Wu Ya-Dong, Zhu Yan, Wang Yuexuan, Chiribella Giulio
John Hopcroft Center for Computer Science, Shanghai Jiao Tong University, Shanghai, China.
QICI Quantum Information and Computation Initiative, Department of Computer Science, The University of Hong Kong, Pokfulam Road, Hong Kong, Hong Kong.
Nat Commun. 2024 Oct 11;15(1):8796. doi: 10.1038/s41467-024-53101-y.
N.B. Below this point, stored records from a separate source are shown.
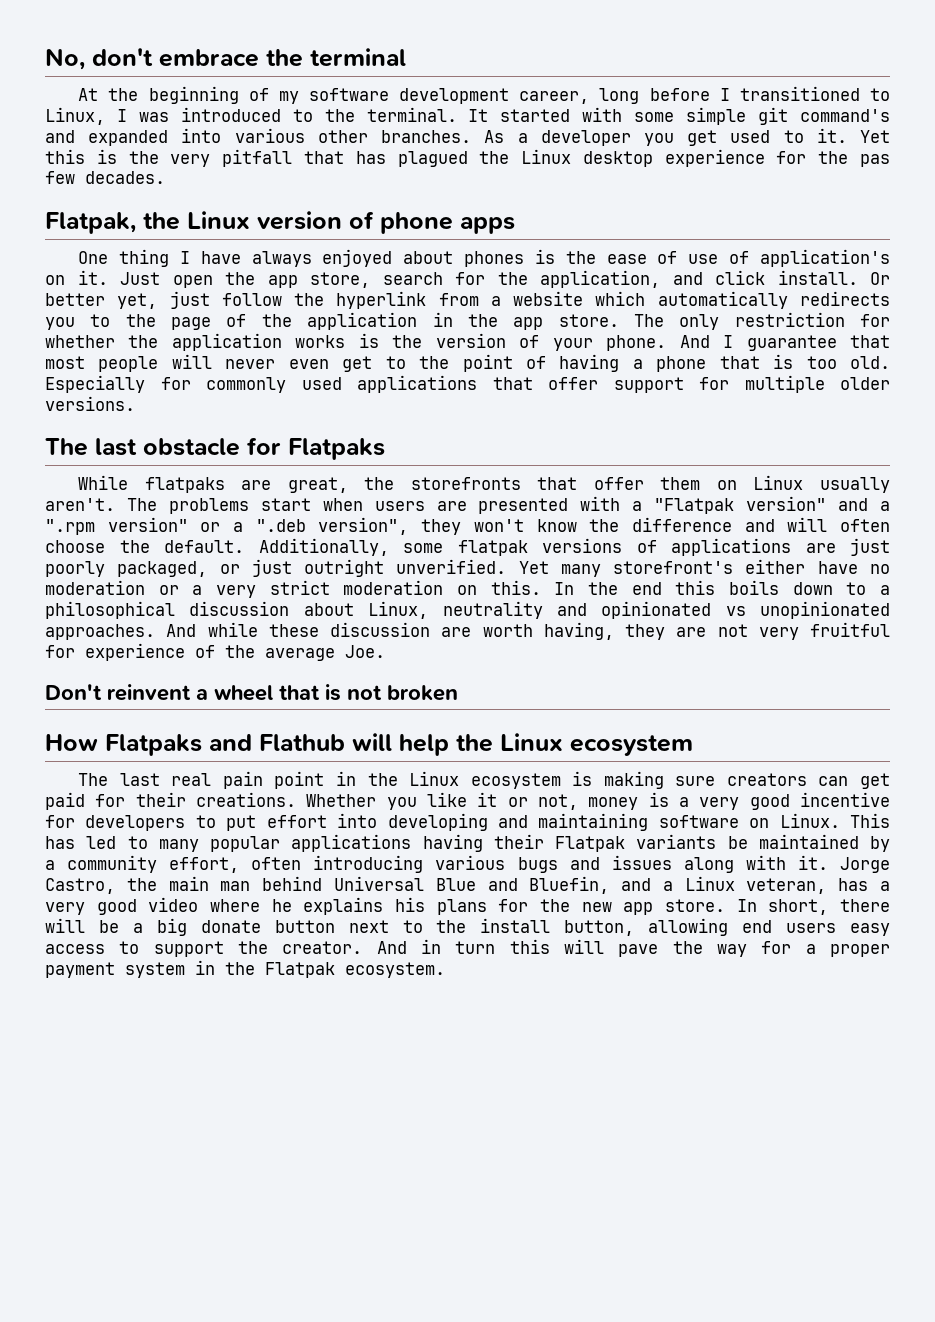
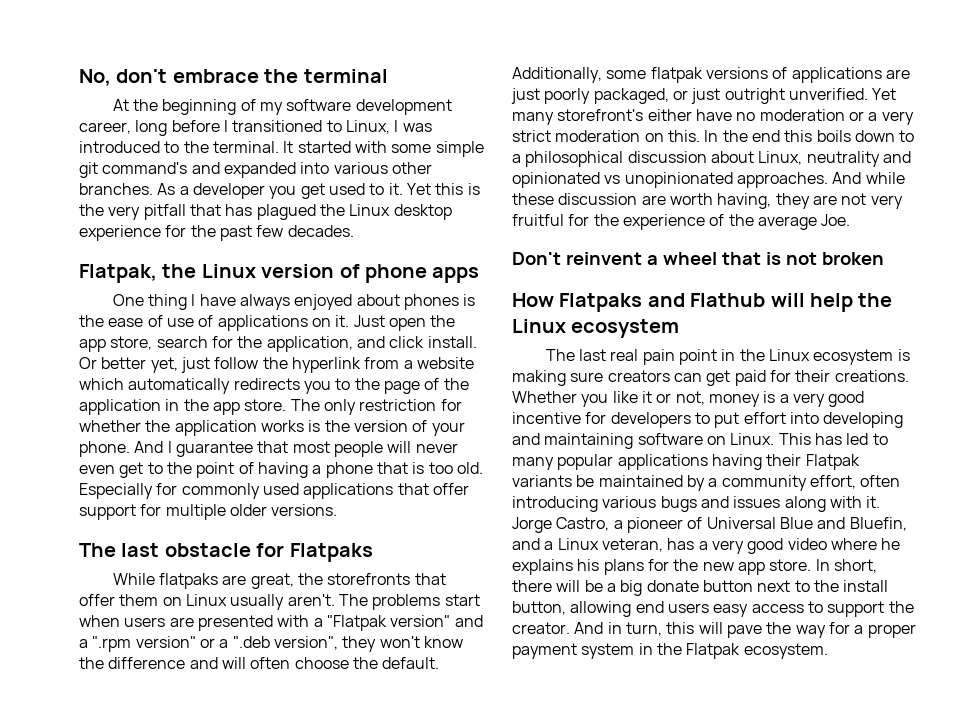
- Yet this is the very pitfall that has plagued the Linux desktop experience for the pas few decades.
+ Yet this is the very pitfall that has plagued the Linux desktop experience for the past few decades.
- One thing I have always enjoyed about phones is the ease of use of application's on it.
+ One thing I have always enjoyed about phones is the ease of use of applications on it.
- And while these discussion are worth having, they are not very fruitful for experience of the average Joe.
+ And while these discussion are worth having, they are not very fruitful for the experience of the average Joe.
- Jorge Castro, the main man behind Universal Blue and Bluefin, and a Linux veteran, has a very good video where he explains his plans for the new app store.
+ Jorge Castro, a pioneer of Universal Blue and Bluefin, and a Linux veteran, has a very good video where he explains his plans for the new app store.
- And in turn this will pave the way for a proper payment system in the Flatpak ecosystem.
+ And in turn, this will pave the way for a proper payment system in the Flatpak ecosystem.

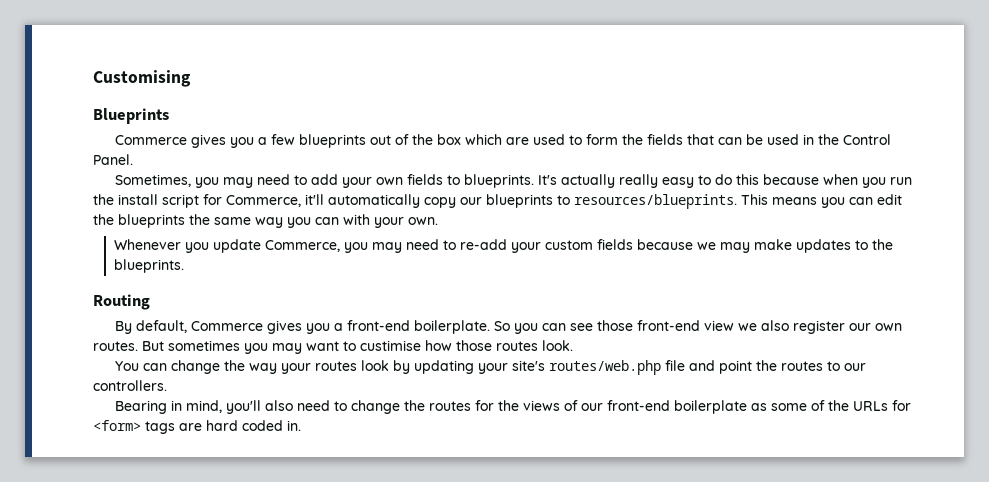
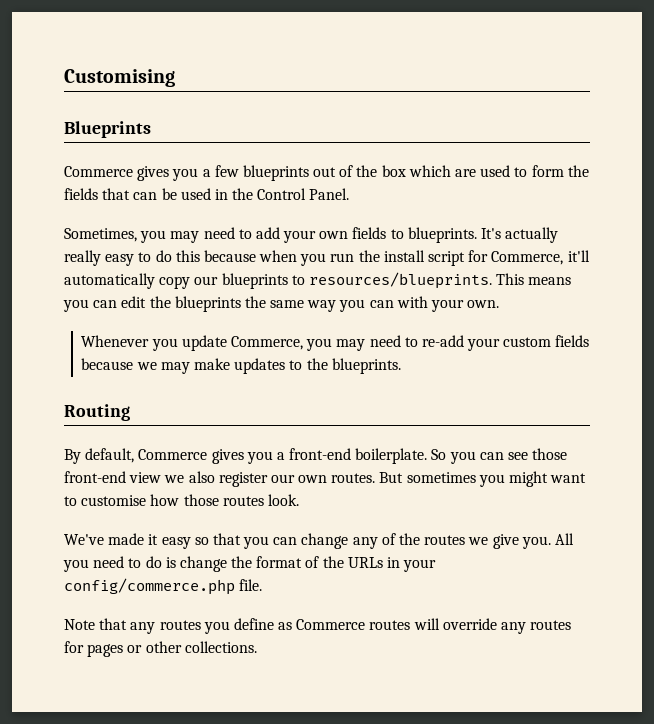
- But sometimes you may want to custimise how those routes look.
+ But sometimes you might want to customise how those routes look.
- You can change the way your routes look by updating your site's routes/web.php file and point the routes to our controllers.
- Bearing in mind, you'll also need to change the routes for the views of our front-end boilerplate as some of the URLs for <form> tags are hard coded in.
+ We've made it easy so that you can change any of the routes we give you. All you need to do is change the format of the URLs in your config/commerce.php file.
+ Note that any routes you define as Commerce routes will override any routes for pages or other collections.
Characterizing multipartite quantum systems is crucial for quantum computing and many-body physics. The problem, however, becomes challenging when the system size is large and the properties of interest involve correlations among a large number of particles. Here we introduce a neural network model that can predict various quantum properties of many-body quantum states with constant correlation length, using only measurement data from a small number of neighboring sites. The model is based on the technique of multi-task learning, which we show to offer several advantages over traditional single-task approaches. Through numerical experiments, we show that multi-task learning can be applied to sufficiently regular states to predict global properties, like string order parameters, from the observation of short-range correlations, and to distinguish between quantum phases that cannot be distinguished by single-task networks. Remarkably, our model appears to be able to transfer information learnt from lower dimensional quantum systems to higher dimensional ones, and to make accurate predictions for Hamiltonians that were not seen in the training.
表征多体量子系统对于量子计算和多体物理至关重要。然而,当系统规模较大且感兴趣的属性涉及大量粒子之间的关联时,该问题就变得具有挑战性。在此,我们引入一种神经网络模型,该模型仅使用来自少数相邻位点的测量数据,就能预测具有恒定关联长度的多体量子态的各种量子属性。该模型基于多任务学习技术,我们证明它比传统的单任务方法具有多个优势。通过数值实验,我们表明多任务学习可应用于足够规则的状态,以从短程关联的观测中预测全局属性,如弦序参量,并区分单任务网络无法区分的量子相。值得注意的是,我们的模型似乎能够将从低维量子系统学到的信息转移到高维系统,并对训练中未出现的哈密顿量做出准确预测。